Maybe a bit controversial to rank Mystic Snake so highly, but I believe it fills all the boxes in terms of being a great and iconic card. I remember being genuinely excited to see this card printed in Apocalypse and it was the card I most wanted to crack out of a pack back then. 

A creature that’s also a counterspell! Yes, sign me up! It was likely the card that got me to start playing Standard back in the day and was a fixture of my Squirrel Opposition deck. Varmints! 

I also played Mystic Snakes again once they were Timeshifted in Time Spiral. I played UG tempo in both Block and Standard Constructed formats. 

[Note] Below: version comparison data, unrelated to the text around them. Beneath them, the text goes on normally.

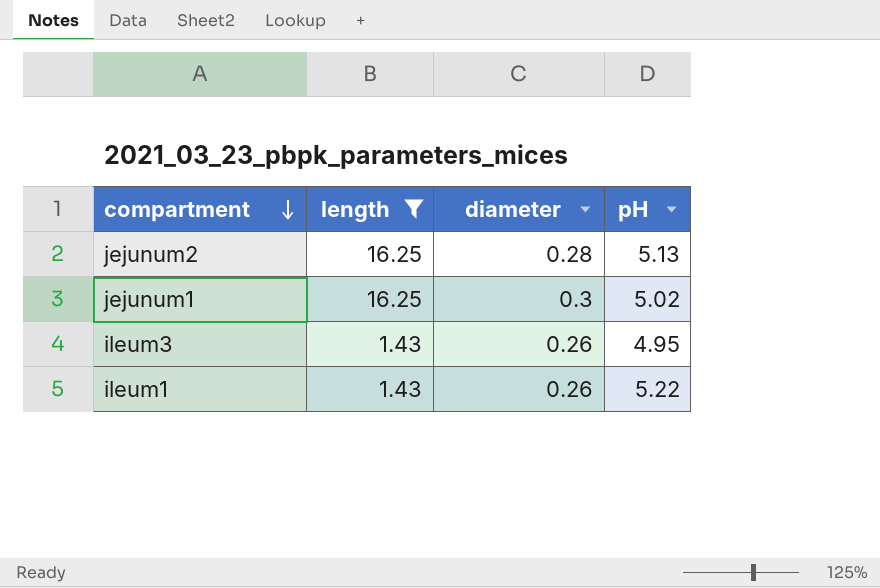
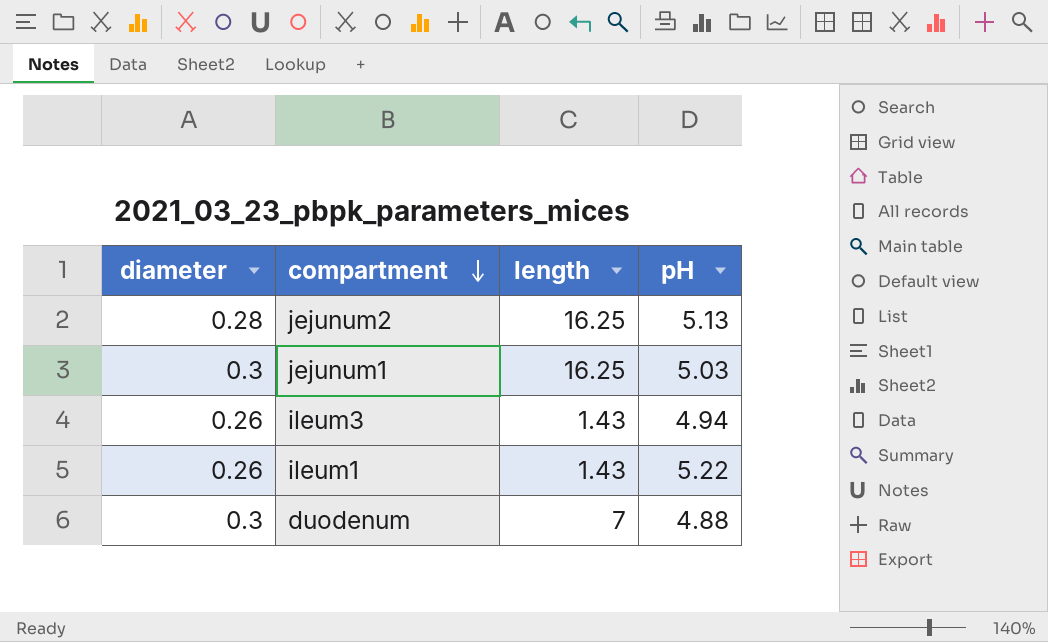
filter: length != 7 -> none
column diameter | position: 3 -> 1
jejunum1 | pH: 5.02 -> 5.03
ileum3 | pH: 4.95 -> 4.94

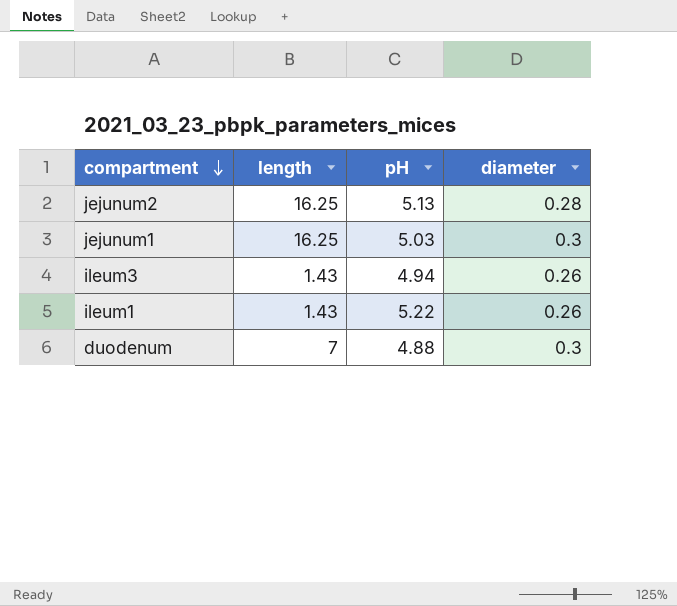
column diameter | position: 1 -> 4

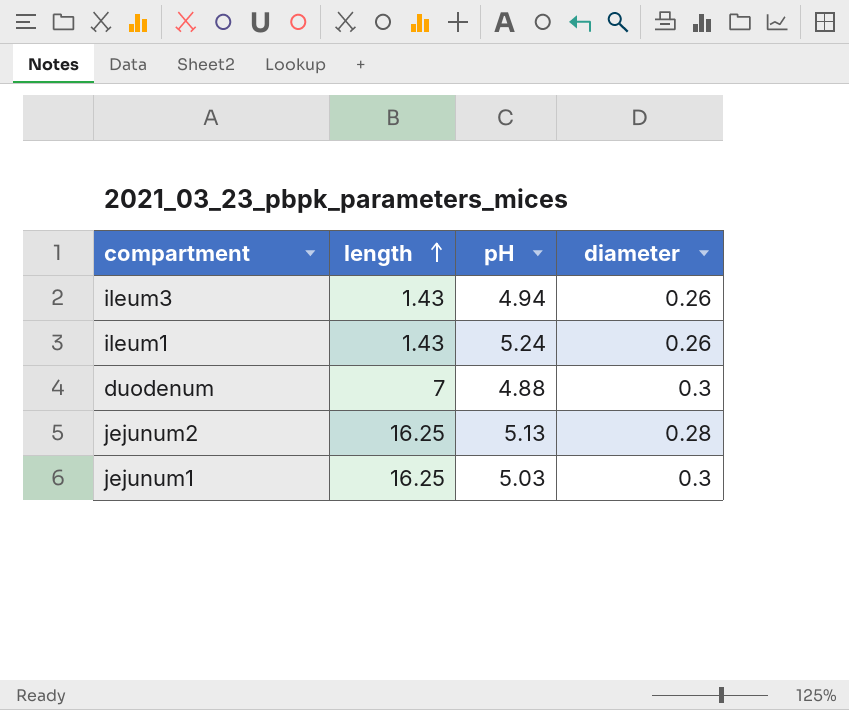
row order: compartment descending -> length ascending
ileum1 | pH: 5.22 -> 5.24

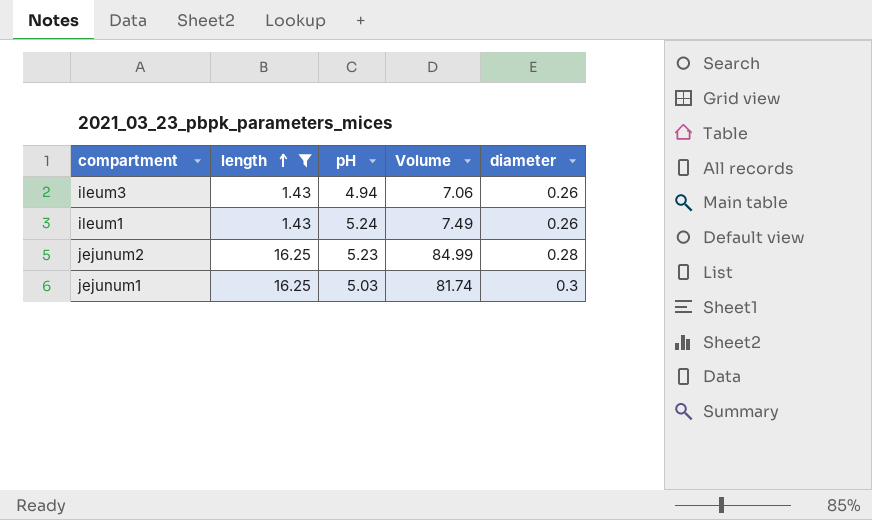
filter: none -> length != 7
column Volume | formula: none -> [length] * [pH]
jejunum2 | pH: 5.13 -> 5.23

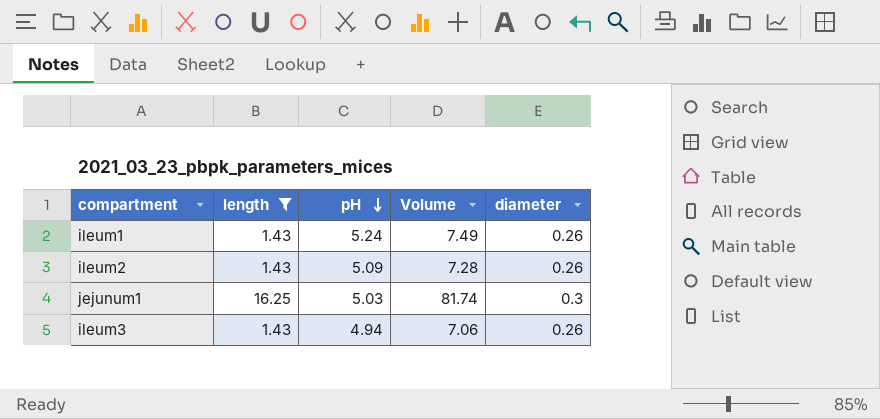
row order: length ascending -> pH descending
row jejunum2: 16.25 | 5.23 | 84.99 | 0.28 -> none
row ileum2: none -> 1.43 | 5.09 | 7.28 | 0.26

It’s also a fantastic budget card for Commander decks, especially considering the great blink options that can be paired with it to reuse its ETB counterspell ability. In terms of being a quality card that is also iconic, I have no problem with letting Mystic Snake slither into the number two spot on my list. 

1. Sakura-Tribe Elder

Sakura-Tribe Elder

There was no way anyone but “Donny” would earn my checkmark as the best Snake to ever see print. In its time and over the years, Sakura-Tribe Elder has an incredible legacy of helping to shape not only the color green but Magic play patterns. 

STE immediately put green Tooth and Nail ramp decks onto the map in Standard after Mirrodin block. The card is essentially the best Rampant Growth variant ever printed because it also gives its caster the ability to chump block to prevent damage before sacrificing. It was even better when it first saw print and damage still used the stack. It’s Rampant Growth – but with a body that provides more options. There are also a lot of mechanisms to recur or replay creatures as a mana sink and Sakura-Tribe Elder is a fantastic card to recur in multiplayer to help continue to develop a lot of mana.

Looking back, the printings of Eternal Witness and Sakura-Tribe Elder (in two sets right after one another) signify the color pie shift that brought green from the bottom of the basement and trended it toward being what is now debatably the best color in Magic (Tarmogoyf didn’t hurt either…). 

Without much thought, I’d put a Sakura-Tribe Elder into basically any green Commander deck that I’d ever build.